Disclosure statement
No potential conflict of interest was reported by the authors
Ethics approval
Our analyses of these data were approved by Lawrence Berkeley National Laboratory Human Subjects Committee (HSC) for protocol “Gene–environment interaction vs. quantile-dependent penetrance of established SNPs (107H021)” LBNL holds Office of Human Research Protections Federal wide Assurance number FWA 00006253. Approval number: 107H021-13MR20.
Consent to participate
All surveys were conducted under the direction of the Framingham Heart Study human use committee guidelines, with signed informed consent from all participants or parent and/or legal guardian if <18 years of age.
Availability of data and material
The data are not being published in accordance with the data use agreement between the NIH National Heart Lung, and Blood Institute and Lawrence Berkeley National Laboratory.

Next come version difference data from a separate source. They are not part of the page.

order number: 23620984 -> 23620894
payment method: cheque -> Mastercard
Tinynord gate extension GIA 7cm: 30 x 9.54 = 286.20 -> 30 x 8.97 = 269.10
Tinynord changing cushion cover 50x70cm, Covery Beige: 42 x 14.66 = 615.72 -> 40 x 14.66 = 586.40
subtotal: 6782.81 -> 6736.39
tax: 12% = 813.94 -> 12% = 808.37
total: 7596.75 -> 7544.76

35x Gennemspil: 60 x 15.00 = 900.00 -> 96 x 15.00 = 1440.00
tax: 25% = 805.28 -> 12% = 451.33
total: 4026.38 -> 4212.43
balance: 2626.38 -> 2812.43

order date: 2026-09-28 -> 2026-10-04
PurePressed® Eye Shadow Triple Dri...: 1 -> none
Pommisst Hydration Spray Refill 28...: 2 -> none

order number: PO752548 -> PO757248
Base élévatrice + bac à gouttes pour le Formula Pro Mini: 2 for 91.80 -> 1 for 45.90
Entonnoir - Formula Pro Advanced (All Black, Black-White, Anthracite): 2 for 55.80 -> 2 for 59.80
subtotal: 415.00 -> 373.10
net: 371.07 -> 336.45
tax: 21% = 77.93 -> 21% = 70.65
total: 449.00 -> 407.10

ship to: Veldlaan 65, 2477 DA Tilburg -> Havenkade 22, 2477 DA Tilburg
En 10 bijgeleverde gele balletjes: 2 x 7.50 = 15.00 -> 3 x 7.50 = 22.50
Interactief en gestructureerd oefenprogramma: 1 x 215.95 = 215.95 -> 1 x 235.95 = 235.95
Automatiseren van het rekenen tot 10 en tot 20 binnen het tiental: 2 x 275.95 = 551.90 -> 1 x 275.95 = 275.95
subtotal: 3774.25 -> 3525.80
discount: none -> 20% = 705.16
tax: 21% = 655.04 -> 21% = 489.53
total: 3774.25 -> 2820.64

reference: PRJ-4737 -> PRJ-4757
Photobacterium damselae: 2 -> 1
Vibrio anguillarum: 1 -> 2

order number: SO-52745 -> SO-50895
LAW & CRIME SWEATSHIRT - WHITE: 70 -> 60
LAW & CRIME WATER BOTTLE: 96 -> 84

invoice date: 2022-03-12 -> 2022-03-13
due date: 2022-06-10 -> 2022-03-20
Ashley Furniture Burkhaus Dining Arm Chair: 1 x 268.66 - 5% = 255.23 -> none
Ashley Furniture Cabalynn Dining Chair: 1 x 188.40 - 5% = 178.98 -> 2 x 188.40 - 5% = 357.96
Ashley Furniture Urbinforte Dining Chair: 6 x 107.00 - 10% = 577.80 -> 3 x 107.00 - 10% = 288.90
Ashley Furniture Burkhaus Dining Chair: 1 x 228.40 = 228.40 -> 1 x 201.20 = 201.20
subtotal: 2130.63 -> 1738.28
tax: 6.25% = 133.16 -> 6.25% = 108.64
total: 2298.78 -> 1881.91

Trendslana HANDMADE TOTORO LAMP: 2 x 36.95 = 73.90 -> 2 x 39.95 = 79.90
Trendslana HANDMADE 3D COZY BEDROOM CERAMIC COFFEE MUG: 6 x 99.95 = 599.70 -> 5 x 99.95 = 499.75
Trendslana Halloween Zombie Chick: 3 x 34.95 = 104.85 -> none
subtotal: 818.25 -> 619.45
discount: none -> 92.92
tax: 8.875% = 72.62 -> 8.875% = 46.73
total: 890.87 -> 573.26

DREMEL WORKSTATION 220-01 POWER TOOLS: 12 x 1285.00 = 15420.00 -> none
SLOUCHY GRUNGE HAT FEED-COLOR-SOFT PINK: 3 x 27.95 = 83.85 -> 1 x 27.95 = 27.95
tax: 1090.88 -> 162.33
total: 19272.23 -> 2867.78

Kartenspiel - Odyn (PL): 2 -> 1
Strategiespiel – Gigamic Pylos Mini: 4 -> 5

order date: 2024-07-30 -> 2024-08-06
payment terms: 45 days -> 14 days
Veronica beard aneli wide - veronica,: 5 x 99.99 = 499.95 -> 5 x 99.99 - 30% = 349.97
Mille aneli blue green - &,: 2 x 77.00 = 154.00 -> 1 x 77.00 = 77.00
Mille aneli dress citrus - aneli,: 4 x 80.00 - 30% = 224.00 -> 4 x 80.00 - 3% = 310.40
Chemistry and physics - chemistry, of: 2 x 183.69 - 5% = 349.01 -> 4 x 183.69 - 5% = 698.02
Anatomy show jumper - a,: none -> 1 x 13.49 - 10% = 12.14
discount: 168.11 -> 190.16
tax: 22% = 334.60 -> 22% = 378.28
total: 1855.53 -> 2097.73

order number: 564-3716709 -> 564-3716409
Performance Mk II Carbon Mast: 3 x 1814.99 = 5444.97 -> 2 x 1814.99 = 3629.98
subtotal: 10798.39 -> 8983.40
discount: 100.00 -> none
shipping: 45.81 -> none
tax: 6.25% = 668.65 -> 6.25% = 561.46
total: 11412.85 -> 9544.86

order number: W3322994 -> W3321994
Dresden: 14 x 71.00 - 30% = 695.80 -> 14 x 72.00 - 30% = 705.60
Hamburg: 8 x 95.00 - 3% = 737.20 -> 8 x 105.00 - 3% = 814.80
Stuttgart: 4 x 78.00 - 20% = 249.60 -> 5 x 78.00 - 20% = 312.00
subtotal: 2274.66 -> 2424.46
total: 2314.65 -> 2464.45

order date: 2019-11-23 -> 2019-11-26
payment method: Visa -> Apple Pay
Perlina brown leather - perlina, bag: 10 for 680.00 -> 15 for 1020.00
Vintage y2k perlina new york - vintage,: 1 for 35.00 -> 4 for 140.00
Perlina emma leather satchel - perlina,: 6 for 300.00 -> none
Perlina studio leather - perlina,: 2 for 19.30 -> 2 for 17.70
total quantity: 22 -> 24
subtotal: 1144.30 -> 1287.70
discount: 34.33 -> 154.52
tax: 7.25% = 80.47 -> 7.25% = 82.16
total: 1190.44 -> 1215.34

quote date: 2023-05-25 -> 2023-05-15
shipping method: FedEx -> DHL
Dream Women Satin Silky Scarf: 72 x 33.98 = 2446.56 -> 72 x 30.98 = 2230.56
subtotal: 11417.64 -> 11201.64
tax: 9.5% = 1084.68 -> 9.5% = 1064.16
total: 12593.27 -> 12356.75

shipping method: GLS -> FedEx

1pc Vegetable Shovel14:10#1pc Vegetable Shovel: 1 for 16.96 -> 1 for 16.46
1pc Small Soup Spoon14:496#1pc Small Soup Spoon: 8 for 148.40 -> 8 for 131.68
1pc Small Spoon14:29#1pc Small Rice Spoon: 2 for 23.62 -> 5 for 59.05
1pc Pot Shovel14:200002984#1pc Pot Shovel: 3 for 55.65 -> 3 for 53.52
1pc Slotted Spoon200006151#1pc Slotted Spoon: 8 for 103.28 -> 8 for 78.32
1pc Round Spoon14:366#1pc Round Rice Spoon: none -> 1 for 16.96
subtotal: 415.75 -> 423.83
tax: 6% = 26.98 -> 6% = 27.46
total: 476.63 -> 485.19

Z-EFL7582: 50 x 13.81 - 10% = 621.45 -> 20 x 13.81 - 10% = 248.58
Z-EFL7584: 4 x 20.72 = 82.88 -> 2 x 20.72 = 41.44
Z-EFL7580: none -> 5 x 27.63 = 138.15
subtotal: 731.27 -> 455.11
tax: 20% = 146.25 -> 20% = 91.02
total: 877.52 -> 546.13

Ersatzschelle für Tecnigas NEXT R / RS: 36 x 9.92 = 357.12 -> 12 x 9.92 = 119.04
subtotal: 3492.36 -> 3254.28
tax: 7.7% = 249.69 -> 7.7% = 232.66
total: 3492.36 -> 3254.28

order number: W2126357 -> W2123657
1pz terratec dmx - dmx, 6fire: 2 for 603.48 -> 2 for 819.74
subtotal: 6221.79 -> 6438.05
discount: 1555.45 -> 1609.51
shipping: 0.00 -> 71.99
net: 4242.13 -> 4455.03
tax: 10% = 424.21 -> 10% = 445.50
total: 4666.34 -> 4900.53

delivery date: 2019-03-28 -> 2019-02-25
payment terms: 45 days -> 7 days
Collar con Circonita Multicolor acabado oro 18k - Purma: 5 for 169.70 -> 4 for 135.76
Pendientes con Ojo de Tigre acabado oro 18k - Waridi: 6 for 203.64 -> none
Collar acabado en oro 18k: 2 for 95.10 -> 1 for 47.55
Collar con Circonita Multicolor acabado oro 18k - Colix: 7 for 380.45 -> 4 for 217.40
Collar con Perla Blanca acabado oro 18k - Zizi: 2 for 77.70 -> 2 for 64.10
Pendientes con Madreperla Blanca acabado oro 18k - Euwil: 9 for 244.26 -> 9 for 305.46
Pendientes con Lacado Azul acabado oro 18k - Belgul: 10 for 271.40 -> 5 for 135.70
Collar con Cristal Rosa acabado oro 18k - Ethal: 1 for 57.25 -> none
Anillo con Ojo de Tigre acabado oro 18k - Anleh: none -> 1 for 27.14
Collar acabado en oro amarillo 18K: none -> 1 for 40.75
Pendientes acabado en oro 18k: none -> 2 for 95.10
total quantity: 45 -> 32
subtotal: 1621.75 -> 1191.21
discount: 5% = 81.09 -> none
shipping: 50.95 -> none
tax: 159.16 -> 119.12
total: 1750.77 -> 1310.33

However, the data that support the findings of this study are available from NIH National Heart Lung, and Blood Institute Biologic Specimen and Data Repository Information Coordinating Centre directly through the website https://biolincc.nhlbi.nih.gov/my/submitted/request. Restrictions apply to the availability of these data, which were used under license for this study. Those wishing a copy of the data set should contact the Blood Institute Biologic Specimen and Data Repository Information Coordinating Center at the above website, where they can find information on human use approval and data use agreement requiring signature by an official with signing authority for their institute.